Those guys were brilliant.
















Rumor has it that Ames has been out demonstrating a new CFS system.


----------



## Muddauber (Jan 26, 2008)

WOW, did they say where they found that gem?


----------



## Al Taper (Dec 16, 2007)

I was at the Ames Store last week and they had a CFS.. Its a cool looking system. Not cheap.. $15k to buy.. But you can rent it for $150 a day.. Not bad if you have a lot of work.. The hopper holds 25 gals of mud..


----------



## Mudslinger (Mar 16, 2008)

....


----------



## Mudslinger (Mar 16, 2008)

....


----------



## rhardman (Jul 7, 2009)

I've spoken with 2 people that have seen it and another guy familiar with how it was put together. From what I understand it has similarities to the Apla Tech and is powered by Graco. But this is 3rd hand so I can't say for sure.
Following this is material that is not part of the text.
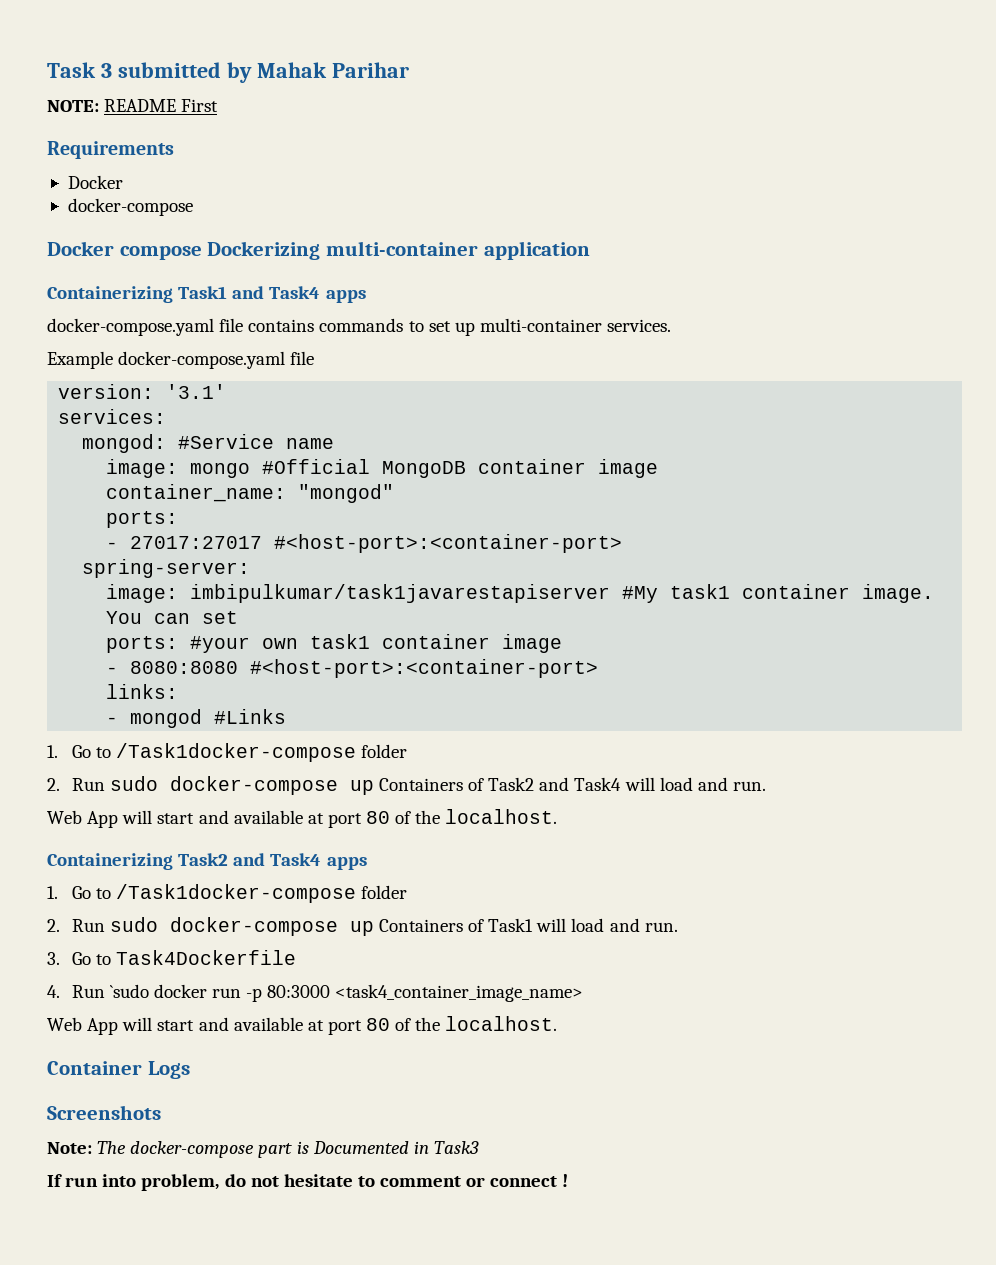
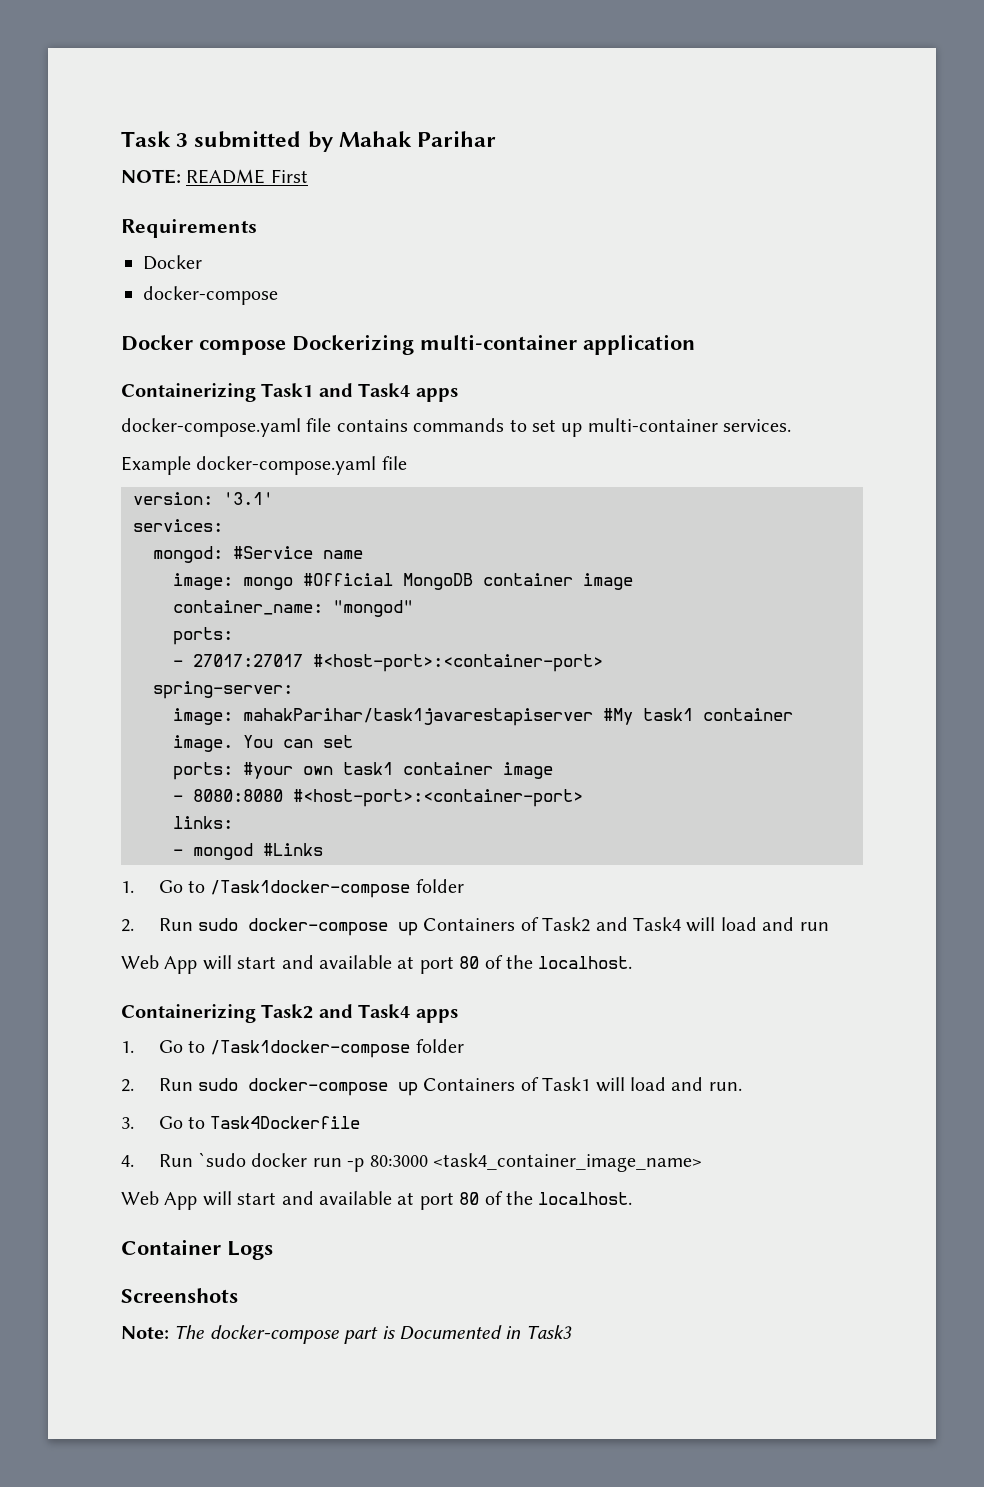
- image: imbipulkumar/task1javarestapiserver #My task1 container image.
+ image: mahakParihar/task1javarestapiserver #My task1 container image.
- 2. Run sudo docker-compose up Containers of Task2 and Task4 will load and run.
+ 2. Run sudo docker-compose up Containers of Task2 and Task4 will load and run
- If run into problem, do not hesitate to comment or connect !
What I can say is that I would give anything we're selling right now for pictures of the Ames CFS if anyone can come up with them.
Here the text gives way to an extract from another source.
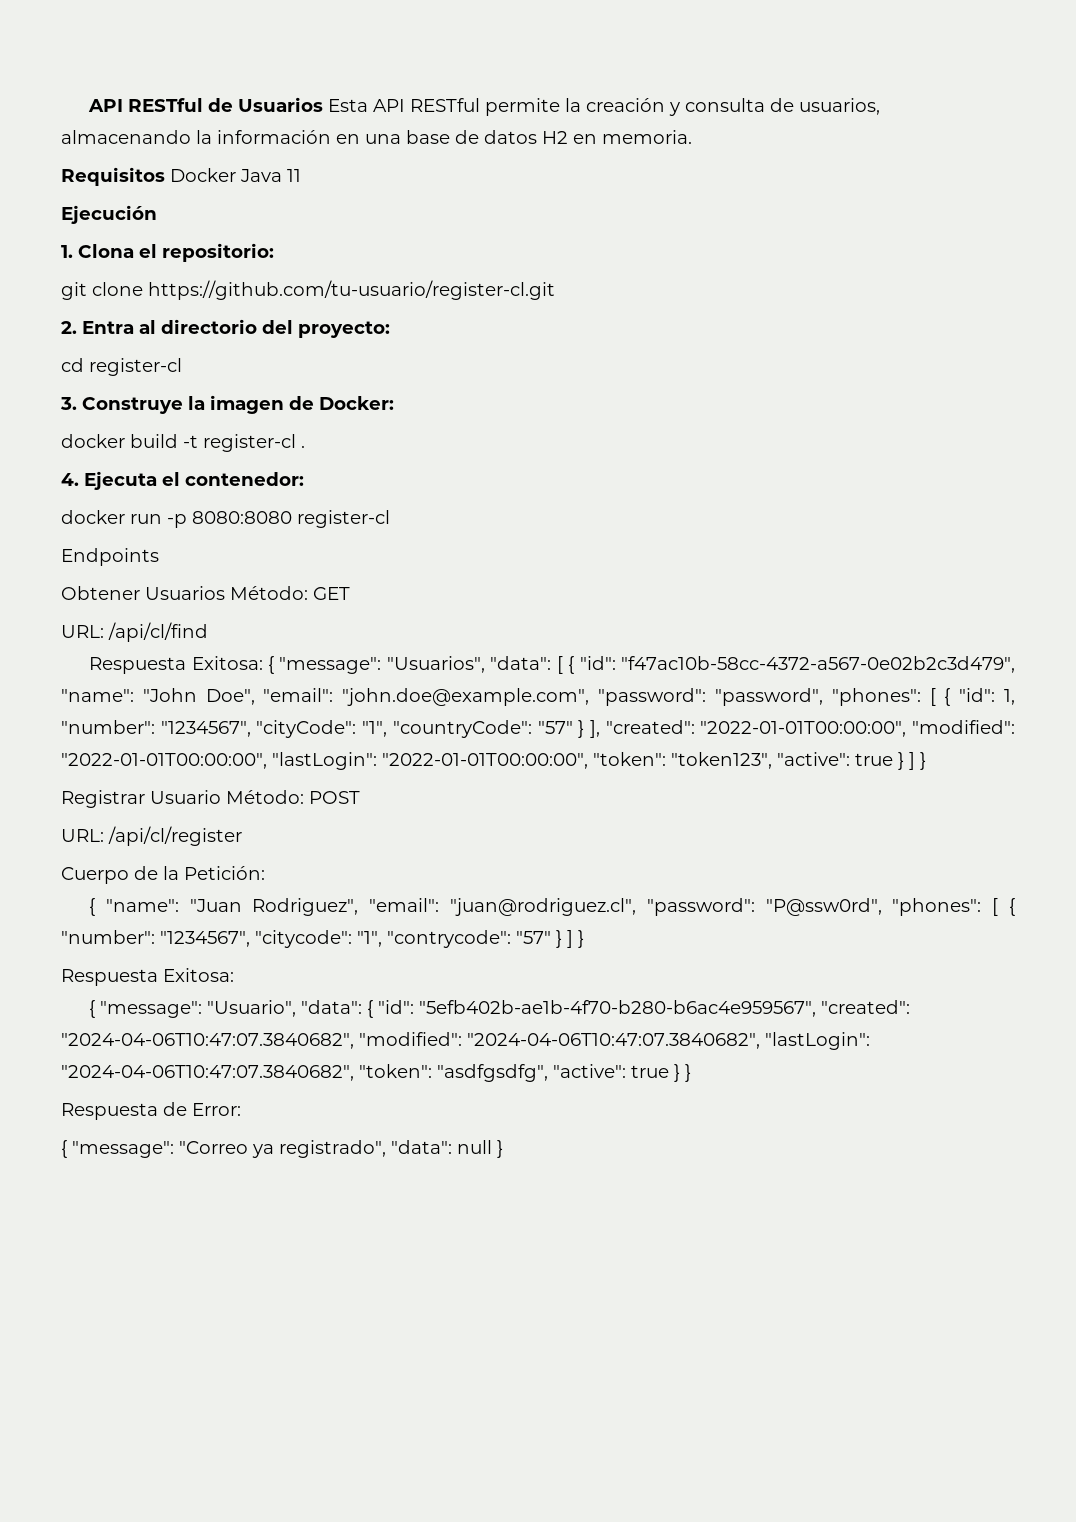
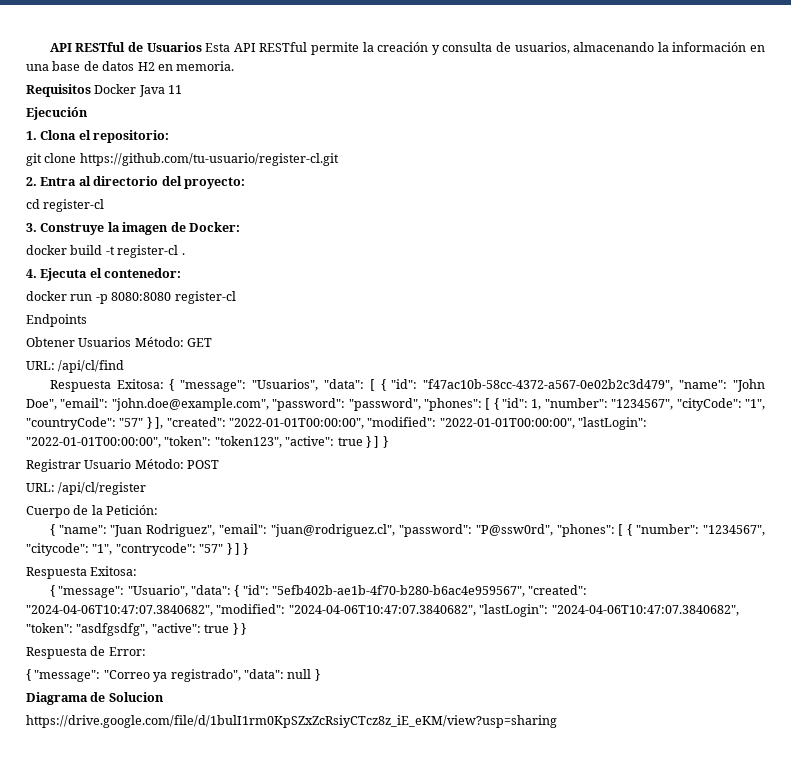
+ Diagrama de Solucion
+ https://drive.google.com/file/d/1bulI1rm0KpSZxZcRsiyCTcz8z_iE_eKM/view?usp=sharing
At 15K I can't see that they really want to sell or rent them. Smells like a "we offer the latest technology" marketing/PR thing to me. I mean why would they want to put their existing tools out of business?


----------



## cornerbox (Apr 24, 2010)

*hello rhardman*

There is a video of it on you tube,so a three point wheel would be nice:thumbsup::thumbsup:


----------



## Al Taper (Dec 16, 2007)

:whistling2::whistling2:


----------



## drywallnflorida (Sep 19, 2008)

very much like the apla tech system!!


----------



## rhardman (Jul 7, 2009)

*Please forgive the uncontrolled spectacle...*



rhardman said:


> What I can say is that I would give anything we're selling right now for pictures of the Ames CFS if anyone can come up with them.





cornerbox said:


> There is a video of it on you tube,so a three point wheel would be nice





Al Taper said:


> :whistling2:
> http://www.youtube.com/watch?v=u9oz0xcsfaw


Gladly Cornerbox! Al Taper check out the site and let me know what you want! This is good. I'll PM you both.

It looks like they have a nice system there. 
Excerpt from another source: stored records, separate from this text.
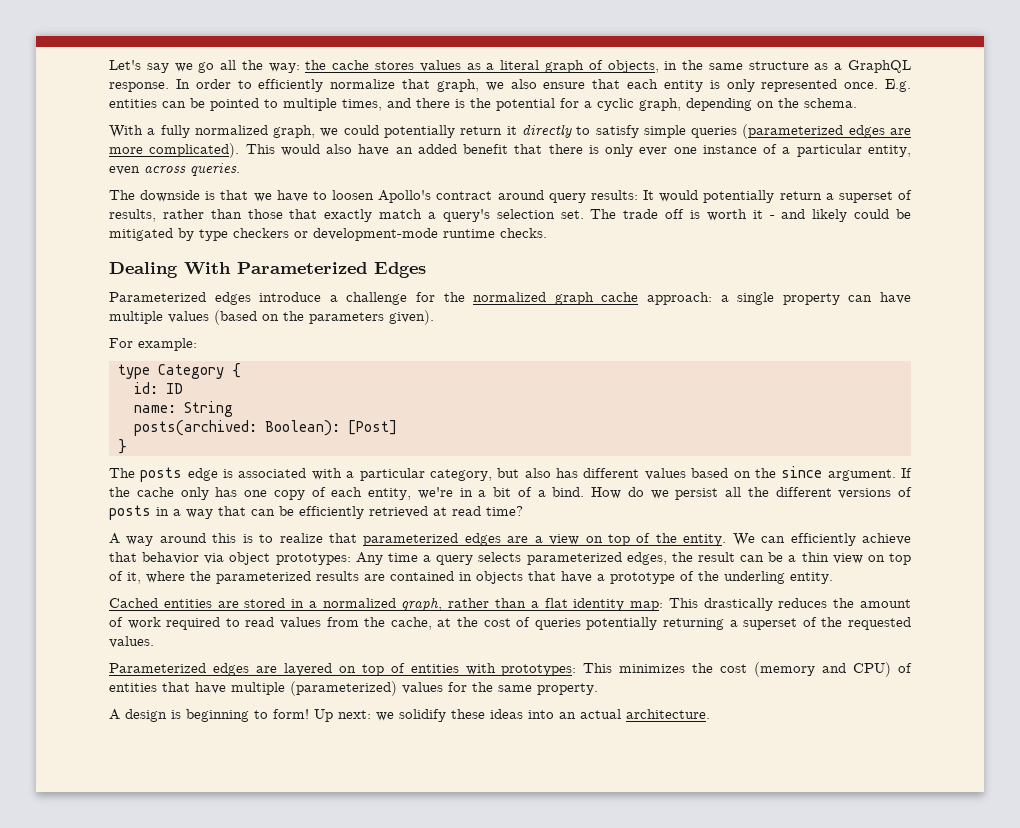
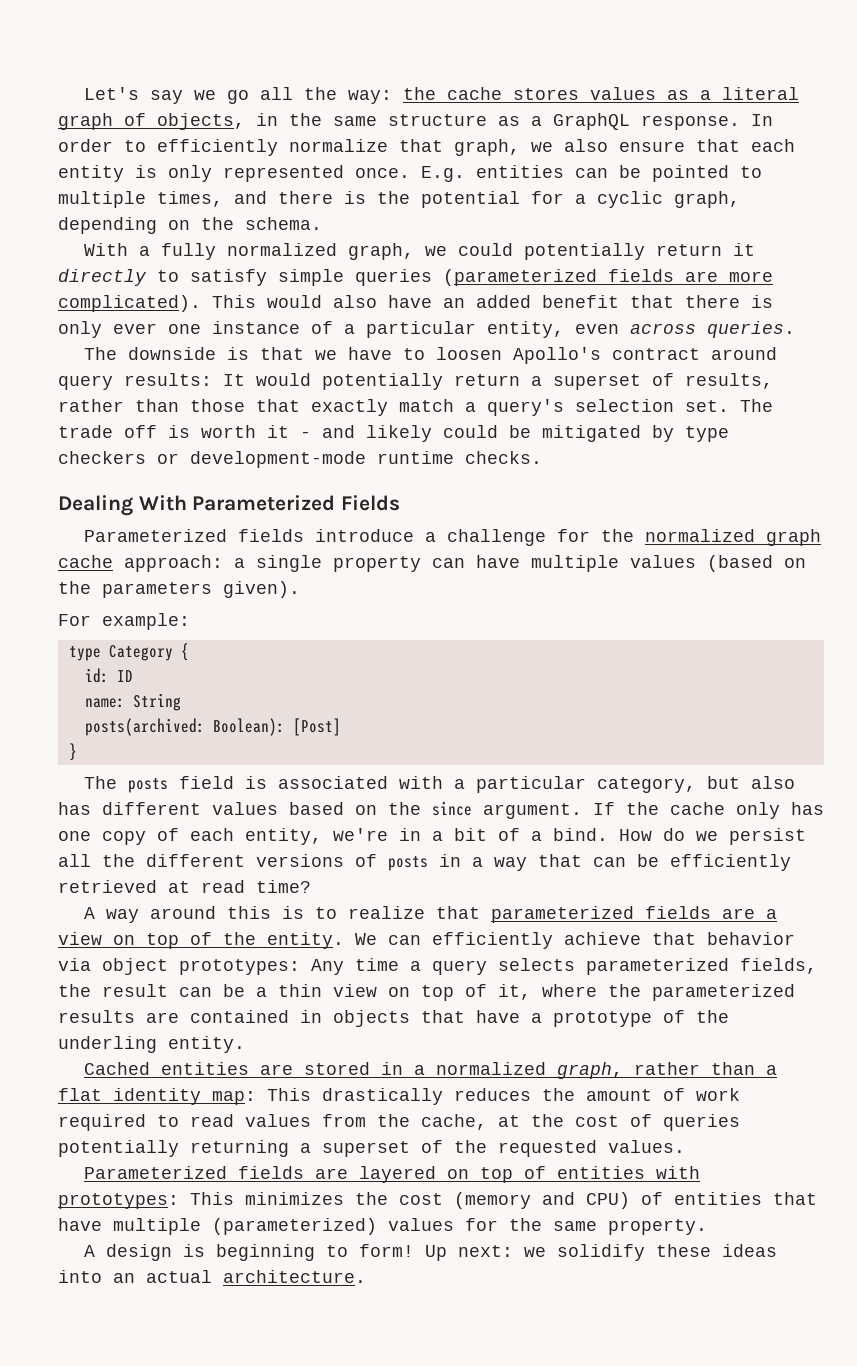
- With a fully normalized graph, we could potentially return it directly to satisfy simple queries (parameterized edges are more complicated).
+ With a fully normalized graph, we could potentially return it directly to satisfy simple queries (parameterized fields are more complicated).
- Dealing With Parameterized Edges
- Parameterized edges introduce a challenge for the normalized graph cache approach: a single property can have multiple values (based on the parameters given).
+ Dealing With Parameterized Fields
+ Parameterized fields introduce a challenge for the normalized graph cache approach: a single property can have multiple values (based on the parameters given).
- The posts edge is associated with a particular category, but also has different values based on the since argument.
+ The posts field is associated with a particular category, but also has different values based on the since argument.
- A way around this is to realize that parameterized edges are a view on top of the entity.
+ A way around this is to realize that parameterized fields are a view on top of the entity.
- We can efficiently achieve that behavior via object prototypes: Any time a query selects parameterized edges, the result can be a thin view on top of it, where the parameterized results are contained in objects that have a prototype of the underling entity.
+ We can efficiently achieve that behavior via object prototypes: Any time a query selects parameterized fields, the result can be a thin view on top of it, where the parameterized results are contained in objects that have a prototype of the underling entity.
- Parameterized edges are layered on top of entities with prototypes: This minimizes the cost (memory and CPU) of entities that have multiple (parameterized) values for the same property.
+ Parameterized fields are layered on top of entities with prototypes: This minimizes the cost (memory and CPU) of entities that have multiple (parameterized) values for the same property.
(Deleted my other comment as I got a little selfish there...and it didn't add to the thread. )


----------



## D's (Jan 15, 2009)

The only improvements over Apla I can see are; the fill station at the pump, and the z-swivel(my favourite).

Some potential disadvantages...
less control and leverage on the creaser wheel because of linkage placement
internal tape cutting mech(I think)
fixed taper head(Apla's detachable is easy to clean and adapts to different length tubes)

I'd like a closer look at their trigger, brake, and quick connect, and wonder if it can spray level 5 and textures.

Still... congratulations on a new product Ames!


----------



## rhardman (Jul 7, 2009)

D's said:


> The only improvements over Apla I can see are; the fill station at the pump, and the z-swivel(my favourite).
> 
> Some potential disadvantages...
> less control and leverage on the creaser wheel because of linkage placement
> ...


It is good to see Ames taking a new perspective on things. :thumbup:


----------



## mid-maine drywall (Sep 20, 2010)

*Ames- Thank-You*

My father started in the business in the 50's and used the original system. I remember him telling me that he and his helper would be 3/4 way through a house and the 12 volt battery would go dead. So, they would go out to the truck and disconnect it,bring in the house and hook it up to the contraption. They also said the pump was quite noisy; and the hose would be a pain in the ass.
They also had to rent in those days cause that was the way the Ames boys had the company set up. However,if a tool broke,they called up the company and a replacement was promptly sent to replace.


----------



## joepro0000 (Jun 14, 2008)

Ames is on the verge of bankrupty, all their stores in Florida have closed accept 2, (pompano and Orlando)


----------



## rhardman (Jul 7, 2009)

*After some more thought...*



joepro0000 said:


> Ames is on the verge of bankrupty, all their stores in Florida have closed accept 2, (pompano and Orlando)


They're in a restructuring mode after their bankruptcy of last year.

When Ames had money, they simply bought a competitor when they became a threat. It looks like they've adopted a new strategy. Since Apla Tech is the only company to offer anything different, it looks like Ames wants that market before it grows to a serious threat to their refill tools. Maybe Graco offered that pump to Apla Tech...maybe they didn't. Either way, it's obvious that Graco values the Ames relationship much more than the relationship they have with Apla Tech.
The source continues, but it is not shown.